ACTIVITY
In the entries below, the line with "SMART SERVICES PROGRAMS" marks the start. Return it and every following line exactly, ending with the last.

RECORD EXTRACTS
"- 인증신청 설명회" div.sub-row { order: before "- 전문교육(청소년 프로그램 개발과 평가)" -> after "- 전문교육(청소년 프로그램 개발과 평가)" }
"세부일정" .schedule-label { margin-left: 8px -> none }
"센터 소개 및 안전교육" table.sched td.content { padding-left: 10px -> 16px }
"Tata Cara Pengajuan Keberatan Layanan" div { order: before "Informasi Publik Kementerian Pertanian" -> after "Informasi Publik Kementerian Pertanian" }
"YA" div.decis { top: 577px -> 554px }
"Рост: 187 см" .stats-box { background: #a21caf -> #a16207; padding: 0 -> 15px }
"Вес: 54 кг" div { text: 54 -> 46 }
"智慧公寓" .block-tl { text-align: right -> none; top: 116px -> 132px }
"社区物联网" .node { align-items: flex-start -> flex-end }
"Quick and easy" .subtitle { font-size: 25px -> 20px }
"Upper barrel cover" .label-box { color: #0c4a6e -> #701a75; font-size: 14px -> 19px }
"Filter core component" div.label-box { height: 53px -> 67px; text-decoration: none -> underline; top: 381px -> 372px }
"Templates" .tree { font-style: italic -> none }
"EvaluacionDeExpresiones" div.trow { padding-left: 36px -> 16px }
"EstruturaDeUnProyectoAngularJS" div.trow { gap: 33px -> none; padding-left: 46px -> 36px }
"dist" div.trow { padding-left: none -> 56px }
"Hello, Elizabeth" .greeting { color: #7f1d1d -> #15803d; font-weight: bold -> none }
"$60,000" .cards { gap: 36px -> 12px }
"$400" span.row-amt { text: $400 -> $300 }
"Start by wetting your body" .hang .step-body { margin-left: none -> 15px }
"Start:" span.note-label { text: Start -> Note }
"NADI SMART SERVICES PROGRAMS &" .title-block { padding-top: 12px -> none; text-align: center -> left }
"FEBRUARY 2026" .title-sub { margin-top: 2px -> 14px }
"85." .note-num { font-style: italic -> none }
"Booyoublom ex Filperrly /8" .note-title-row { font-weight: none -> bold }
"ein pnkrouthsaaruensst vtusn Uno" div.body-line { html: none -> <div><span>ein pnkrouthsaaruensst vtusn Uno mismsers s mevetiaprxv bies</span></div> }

TASK SOLUTION
"NADI SMART SERVICES PROGRAMS &" .title-block { padding-top: 12px -> none; text-align: center -> left }
"FEBRUARY 2026" .title-sub { margin-top: 2px -> 14px }
"85." .note-num { font-style: italic -> none }
"Booyoublom ex Filperrly /8" .note-title-row { font-weight: none -> bold }
"ein pnkrouthsaaruensst vtusn Uno" div.body-line { html: none -> <div><span>ein pnkrouthsaaruensst vtusn Uno mismsers s mevetiaprxv bies</span></div> }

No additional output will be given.